Resharper probably isn't going to run on here. Resharper has definitely been a requirement in the past, but Jetbrains seems to be slow to embrace Rosylen, which is clearly the future on .NET. It's not at all clear to be how long they're going to remain in their dominant position.
Common sense. Calculate how much traffic Wikipedia + Facebook + Wordpress + All The Rest generate. Calculate in the fact that most services talk to other services and more importantly, talk to Facebook.
No matter how you try to hide from it, it's blatantly clear that PHP runs at least half the entire Web.
What else exactly did you think was? Surely you didn't think Python was running half the web. Obviously Ruby isn't. So what does that leave? Coldfusion? C?
You don't agree with the notion that many tech products like web languages (or browsers, operating systems / mobile platforms, or whatever) tend to trend heavily toward a single dominant product (either due to one simply being better, and or a benefit derived from scale of use such as plugins or knowledge availability etc etc)?
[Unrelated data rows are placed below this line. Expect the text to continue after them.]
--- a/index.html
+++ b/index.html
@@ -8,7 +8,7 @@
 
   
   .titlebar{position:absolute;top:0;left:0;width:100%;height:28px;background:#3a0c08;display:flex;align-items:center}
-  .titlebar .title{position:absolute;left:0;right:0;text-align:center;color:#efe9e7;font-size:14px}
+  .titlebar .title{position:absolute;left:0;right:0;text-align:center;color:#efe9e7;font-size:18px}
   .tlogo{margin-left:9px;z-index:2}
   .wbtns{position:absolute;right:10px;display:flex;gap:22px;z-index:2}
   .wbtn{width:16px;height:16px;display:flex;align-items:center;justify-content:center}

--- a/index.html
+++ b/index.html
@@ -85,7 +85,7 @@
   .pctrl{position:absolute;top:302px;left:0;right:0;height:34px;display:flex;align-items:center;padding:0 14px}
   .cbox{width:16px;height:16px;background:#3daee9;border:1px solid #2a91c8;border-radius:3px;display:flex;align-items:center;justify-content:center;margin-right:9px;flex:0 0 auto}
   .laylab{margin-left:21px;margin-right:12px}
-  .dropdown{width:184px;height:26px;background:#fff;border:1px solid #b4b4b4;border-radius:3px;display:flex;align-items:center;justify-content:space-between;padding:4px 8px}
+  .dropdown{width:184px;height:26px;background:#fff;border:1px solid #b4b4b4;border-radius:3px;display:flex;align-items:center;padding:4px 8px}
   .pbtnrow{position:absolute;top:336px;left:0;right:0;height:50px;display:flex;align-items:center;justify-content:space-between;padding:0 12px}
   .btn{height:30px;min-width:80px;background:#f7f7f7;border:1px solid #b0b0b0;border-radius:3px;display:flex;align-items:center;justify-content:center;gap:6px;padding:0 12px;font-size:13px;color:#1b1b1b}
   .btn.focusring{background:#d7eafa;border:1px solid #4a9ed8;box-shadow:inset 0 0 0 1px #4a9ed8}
Sorry not an OSS project (at least not yet). I've got one work project on GH and one "nights and weekends startup" project both in private repositories. But I like the workflow of using git for my source control versus something like TFS. Although I admit I initially picked it up just because I wanted to learn something new, I used GH instead of a local git repository because my side project has another collaborator.
EDIT: my beef with Codeplex is that I just don't find it very usable when I'm researching something. Purely as a repository for things like NuGet packages it's probably fine.
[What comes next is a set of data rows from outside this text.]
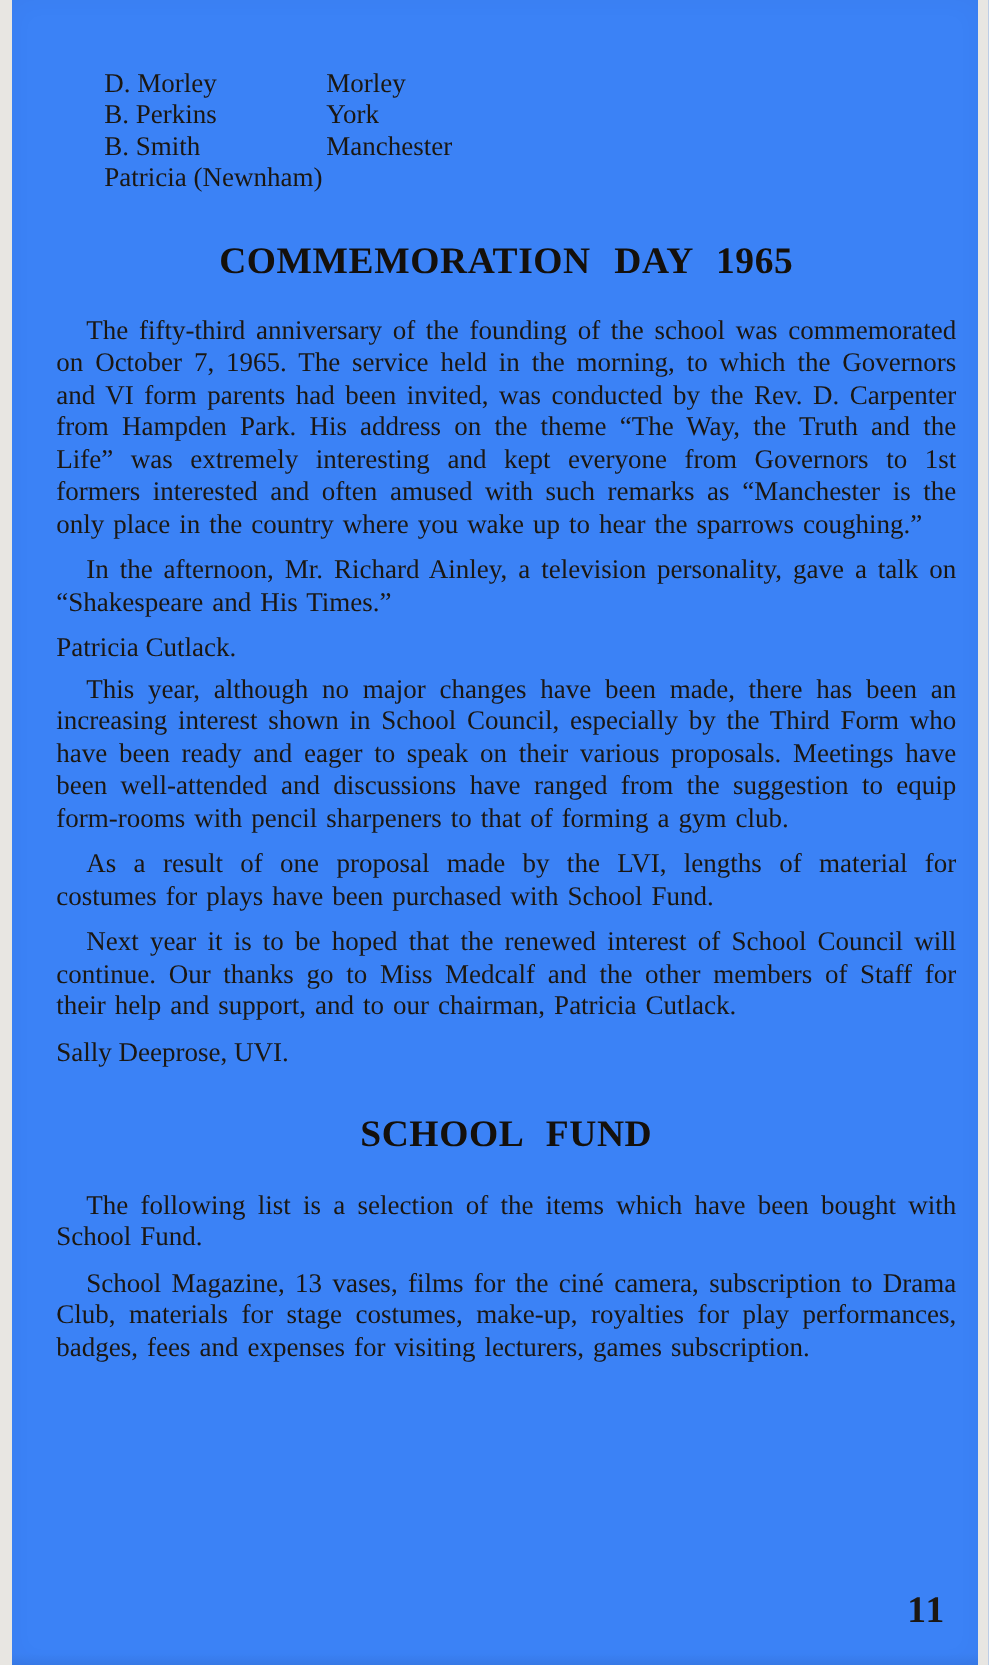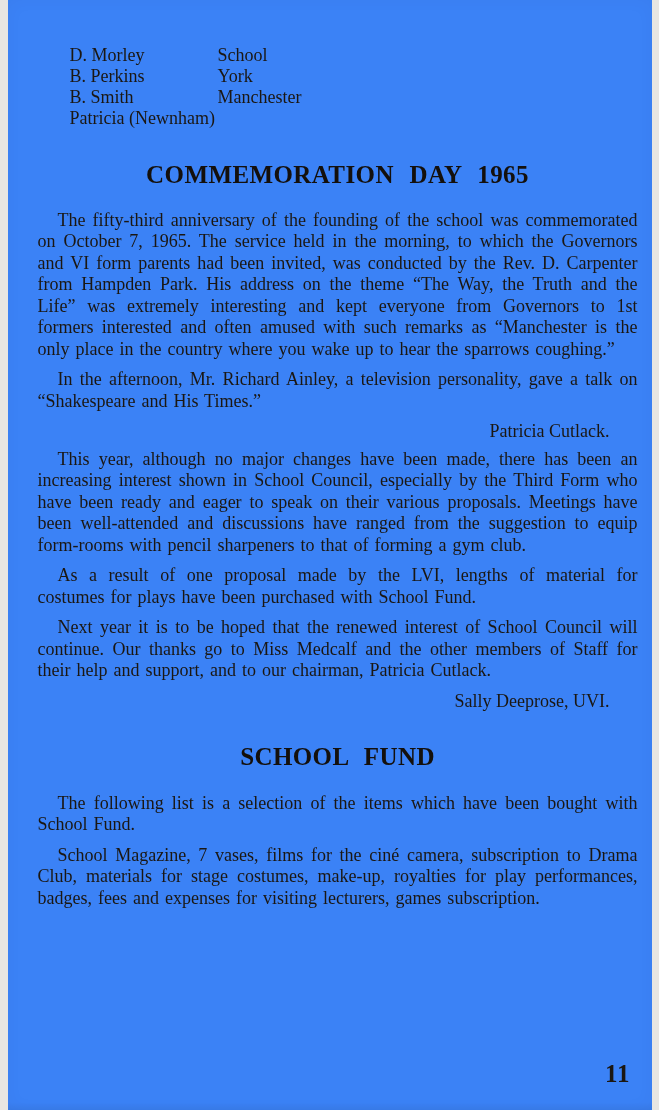--- a/index.html
+++ b/index.html
@@ -95,7 +95,7 @@
     <div class="grad-list">
       <div class="grad-row">
         <span class="grad-name">D. Morley</span>
-        <span class="grad-dest">School</span>
+        <span class="grad-dest">Morley</span>
       </div>
       <div class="grad-row">
         <span class="grad-name">B. Perkins</span>

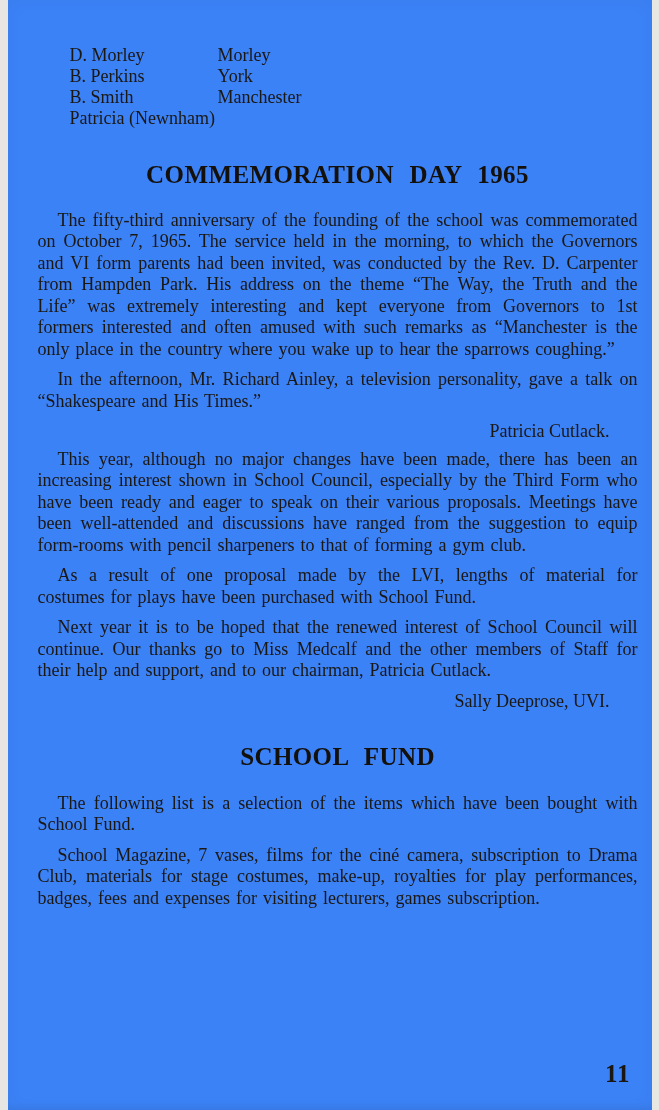--- a/index.html
+++ b/index.html
@@ -64,7 +64,6 @@
   }
   p.signature {
     margin: 2px 0 6px 0;
-    text-align: right;
     padding-right: 28px;
   }
   .page-number {

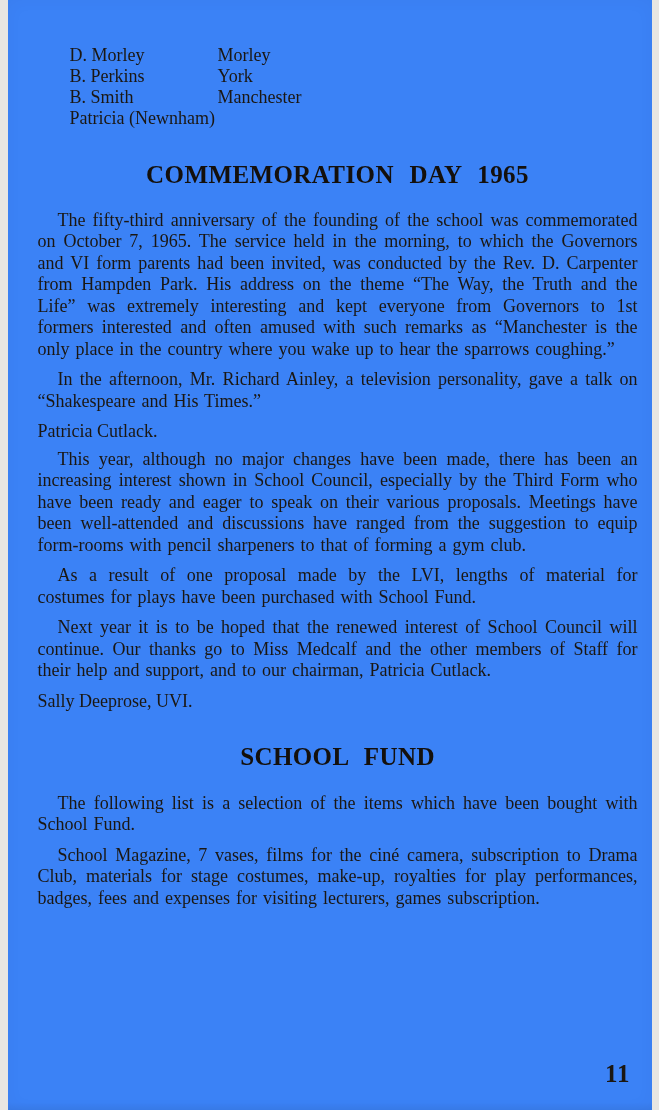--- a/index.html
+++ b/index.html
@@ -126,7 +126,7 @@
     <section>
       <h2 class="sec-heading h-fund">SCHOOL FUND</h2>
       <p class="body-par">The following list is a selection of the items which have been bought with School Fund.</p>
-      <p class="body-par">School Magazine, 7 vases, films for the ciné camera, subscription to Drama Club, materials for stage costumes, make-up, royalties for play performances, badges, fees and expenses for visiting lecturers, games subscription.</p>
+      <p class="body-par">School Magazine, 13 vases, films for the ciné camera, subscription to Drama Club, materials for stage costumes, make-up, royalties for play performances, badges, fees and expenses for visiting lecturers, games subscription.</p>
     </section>
 
   </div>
yeah... I figured it did represent something distinct in peoples hiring intentions so was worth splitting out. From a straight language POV you'd be right but I think it would miss some interesting subtelty in the stats. Also, from talking to people hiring android devs I know they'd rather they had adnroid development experience, not just any old java experience.
Maybe I should put a few different versions together to allow for a straight language shoot out and then also capture some of the other interesting comparrisons separately.
True in other Java spheres as well. Someone writing servlets will have almost nothing in common, knowledge-wise, with someone writing Android apps. And then you have EJB, which is something else entirely.
It's like Java is English, and the job ads are for working on fantasy, sci-fi, and an encyclopedia. You have to know it, but it's a tiny fraction of what you need to know.